_Data supplied:_
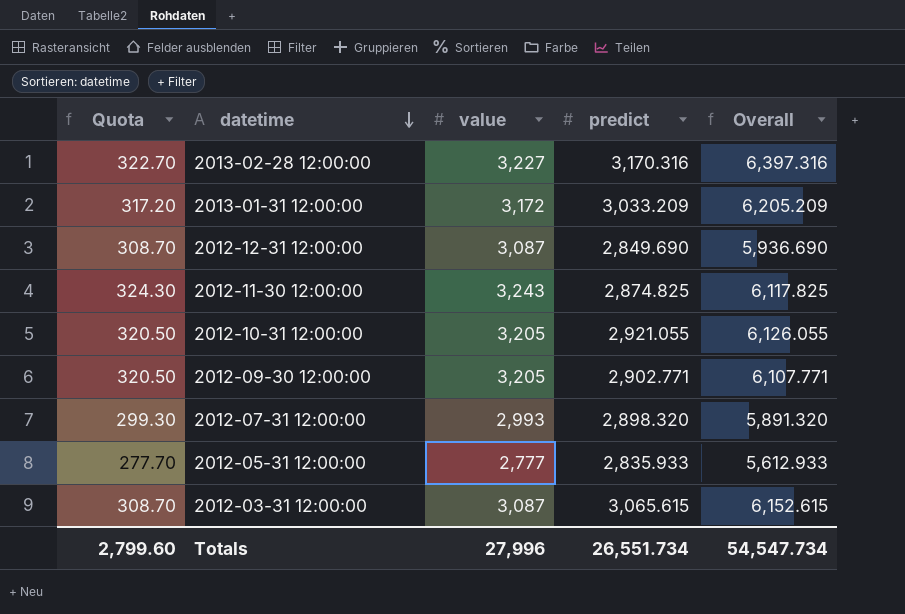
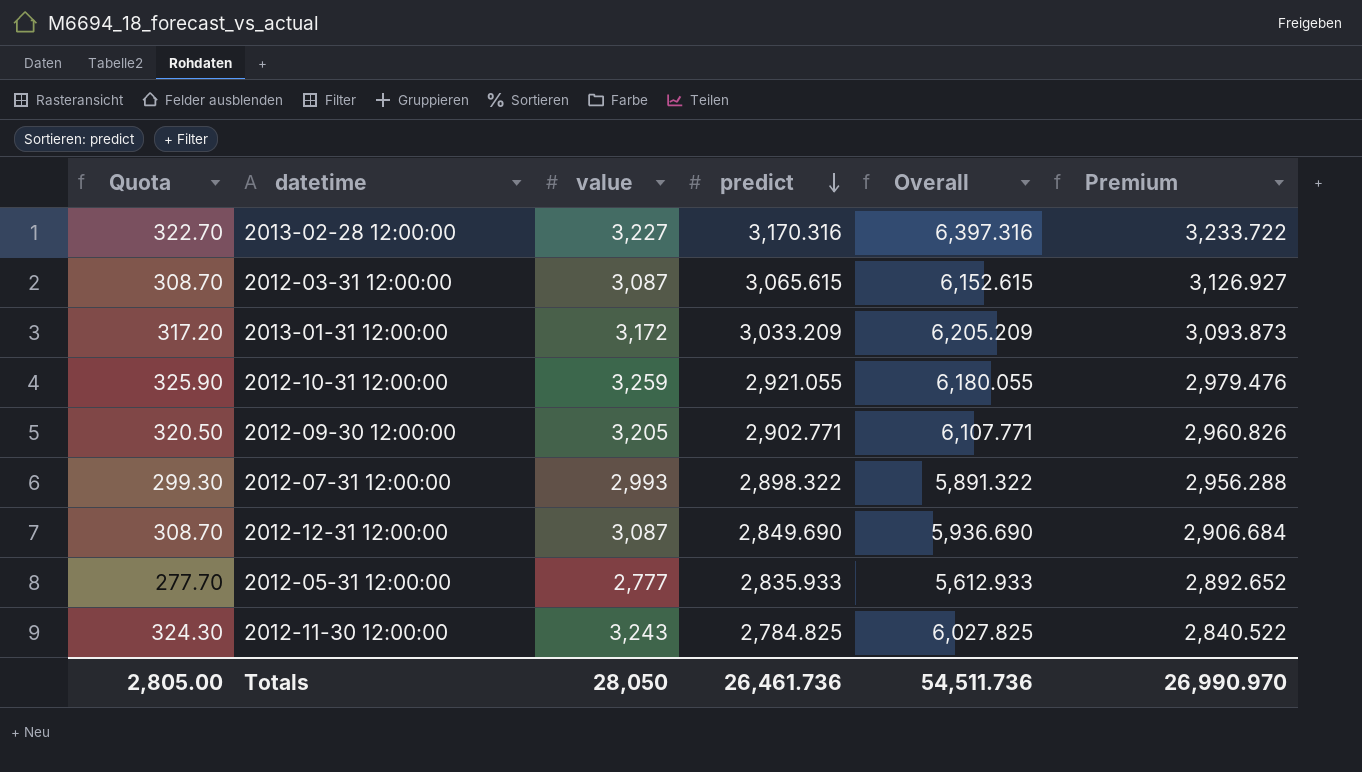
row order: datetime descending -> predict descending
column Premium | formula: none -> [predict] * 1.02
2012-10-31 12:00:00 | Quota: 320.50 -> 325.90
2012-10-31 12:00:00 | value: 3,205 -> 3,259
2012-10-31 12:00:00 | Overall: 6,126.055 -> 6,180.055
2012-07-31 12:00:00 | predict: 2,898.320 -> 2,898.322
2012-07-31 12:00:00 | Overall: 5,891.320 -> 5,891.322
2012-11-30 12:00:00 | predict: 2,874.825 -> 2,784.825
2012-11-30 12:00:00 | Overall: 6,117.825 -> 6,027.825
Totals | Quota: 2,799.60 -> 2,805.00
Totals | value: 27,996 -> 28,050
Totals | predict: 26,551.734 -> 26,461.736
Totals | Overall: 54,547.734 -> 54,511.736

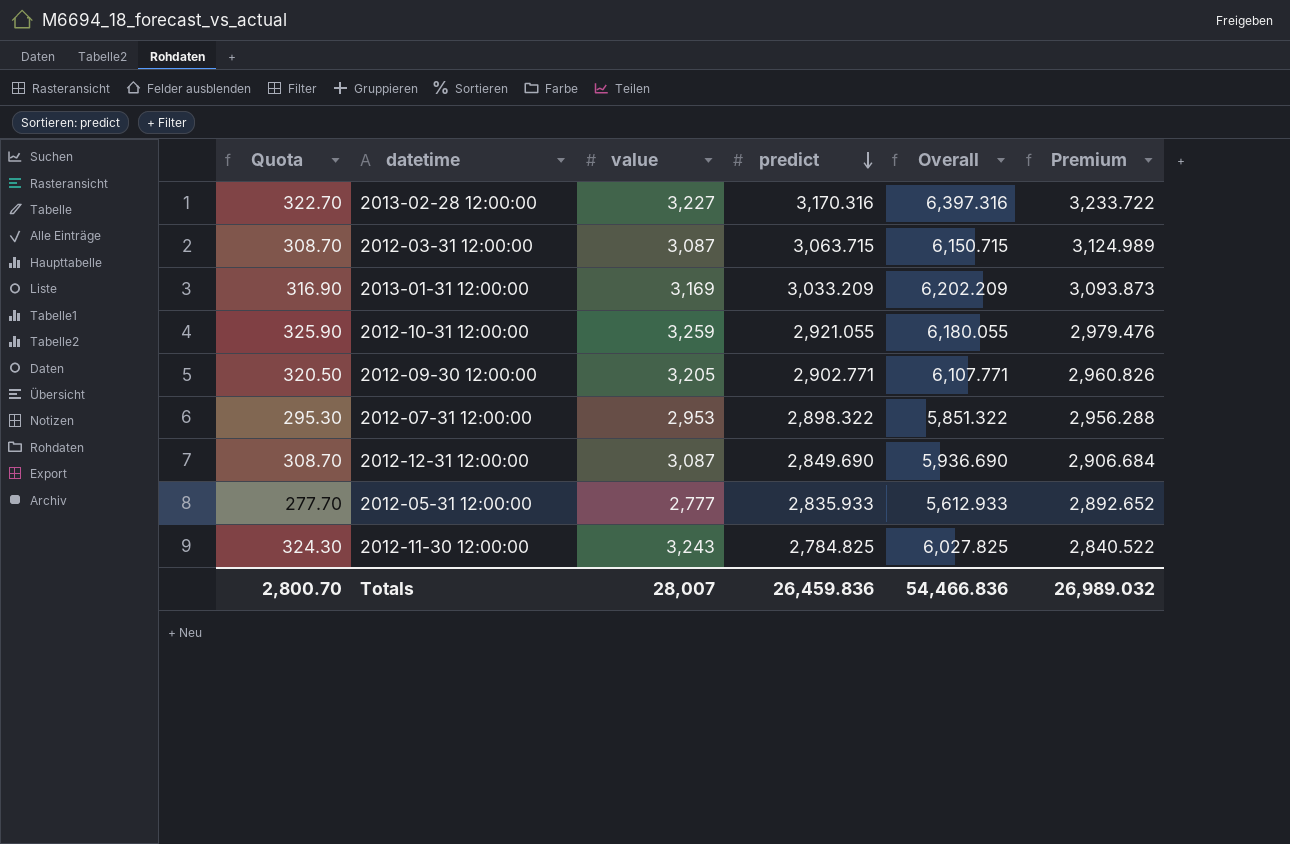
2012-03-31 12:00:00 | predict: 3,065.615 -> 3,063.715
2012-03-31 12:00:00 | Overall: 6,152.615 -> 6,150.715
2012-03-31 12:00:00 | Premium: 3,126.927 -> 3,124.989
2013-01-31 12:00:00 | Quota: 317.20 -> 316.90
2013-01-31 12:00:00 | value: 3,172 -> 3,169
2013-01-31 12:00:00 | Overall: 6,205.209 -> 6,202.209
2012-07-31 12:00:00 | Quota: 299.30 -> 295.30
2012-07-31 12:00:00 | value: 2,993 -> 2,953
2012-07-31 12:00:00 | Overall: 5,891.322 -> 5,851.322
Totals | Quota: 2,805.00 -> 2,800.70
Totals | value: 28,050 -> 28,007
Totals | predict: 26,461.736 -> 26,459.836
Totals | Overall: 54,511.736 -> 54,466.836
Totals | Premium: 26,990.970 -> 26,989.032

_Problem to solve:_ From the data above, copy each line that has the string "Overall".

_Task response:_
2012-10-31 12:00:00 | Overall: 6,126.055 -> 6,180.055
2012-07-31 12:00:00 | Overall: 5,891.320 -> 5,891.322
2012-11-30 12:00:00 | Overall: 6,117.825 -> 6,027.825
Totals | Overall: 54,547.734 -> 54,511.736
2012-03-31 12:00:00 | Overall: 6,152.615 -> 6,150.715
2013-01-31 12:00:00 | Overall: 6,205.209 -> 6,202.209
2012-07-31 12:00:00 | Overall: 5,891.322 -> 5,851.322
Totals | Overall: 54,511.736 -> 54,466.836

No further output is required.